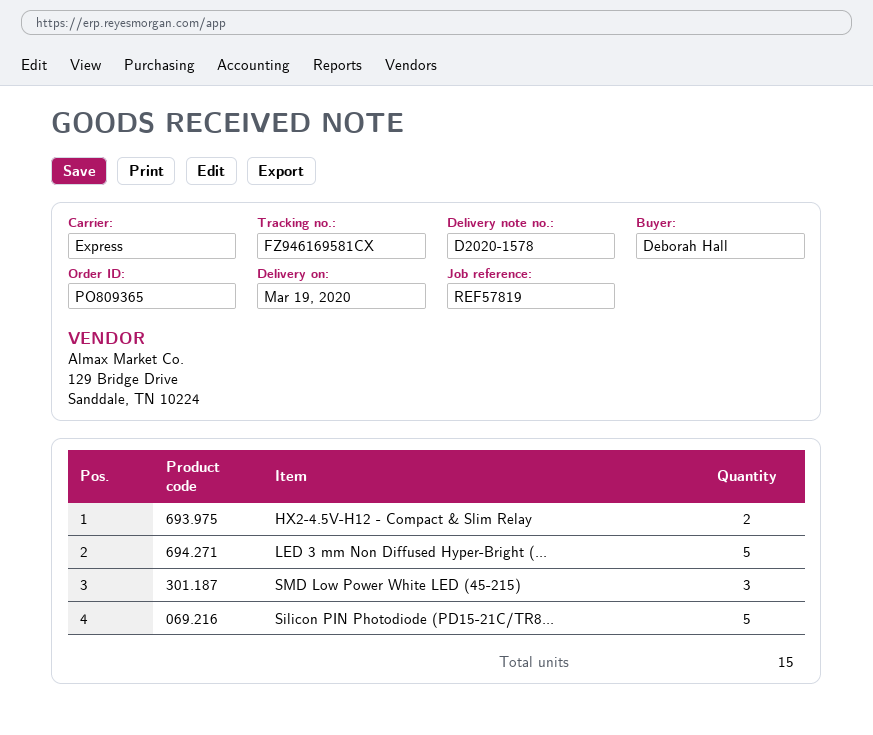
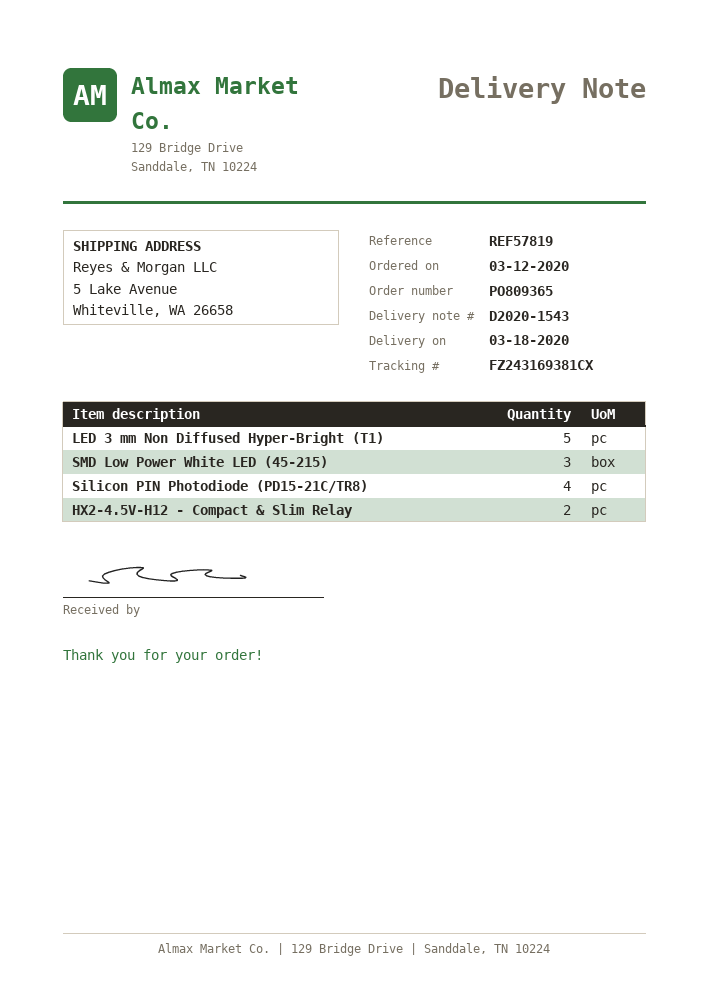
delivery note number: D2020-1578 -> D2020-1543
delivery date: 2020-03-19 -> 2020-03-18
tracking number: FZ946169581CX -> FZ243169381CX
Silicon PIN Photodiode (PD15-21C/TR8...: 5 -> 4

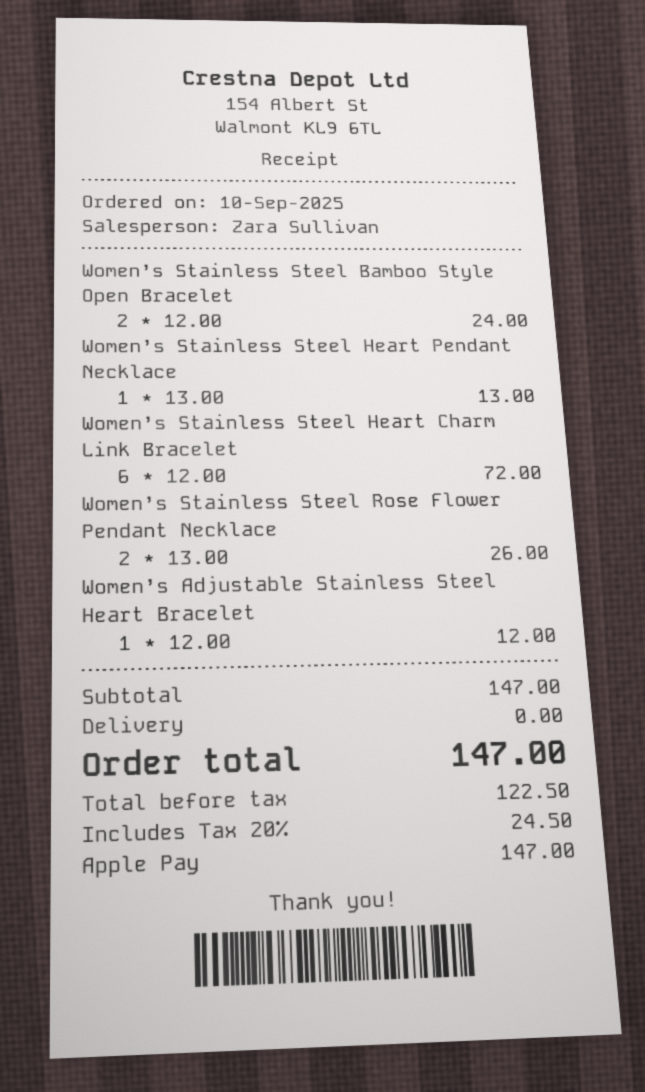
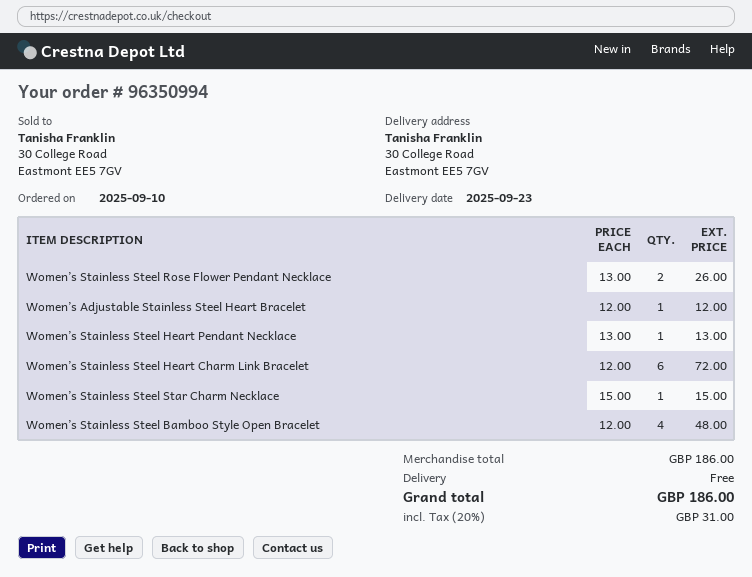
Women’s Stainless Steel Bamboo Style Open Bracelet: 2 x 12.00 = 24.00 -> 4 x 12.00 = 48.00
Women’s Stainless Steel Star Charm Necklace: none -> 1 x 15.00 = 15.00
subtotal: 147.00 -> 186.00
tax: 20% = 24.50 -> 20% = 31.00
total: 147.00 -> 186.00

# # # # #

» Exercise requirements: Give every entry again word for word; no images belong in the copy.

» Expected output:
delivery note number: D2020-1578 -> D2020-1543
delivery date: 2020-03-19 -> 2020-03-18
tracking number: FZ946169581CX -> FZ243169381CX
Silicon PIN Photodiode (PD15-21C/TR8...: 5 -> 4

Women’s Stainless Steel Bamboo Style Open Bracelet: 2 x 12.00 = 24.00 -> 4 x 12.00 = 48.00
Women’s Stainless Steel Star Charm Necklace: none -> 1 x 15.00 = 15.00
subtotal: 147.00 -> 186.00
tax: 20% = 24.50 -> 20% = 31.00
total: 147.00 -> 186.00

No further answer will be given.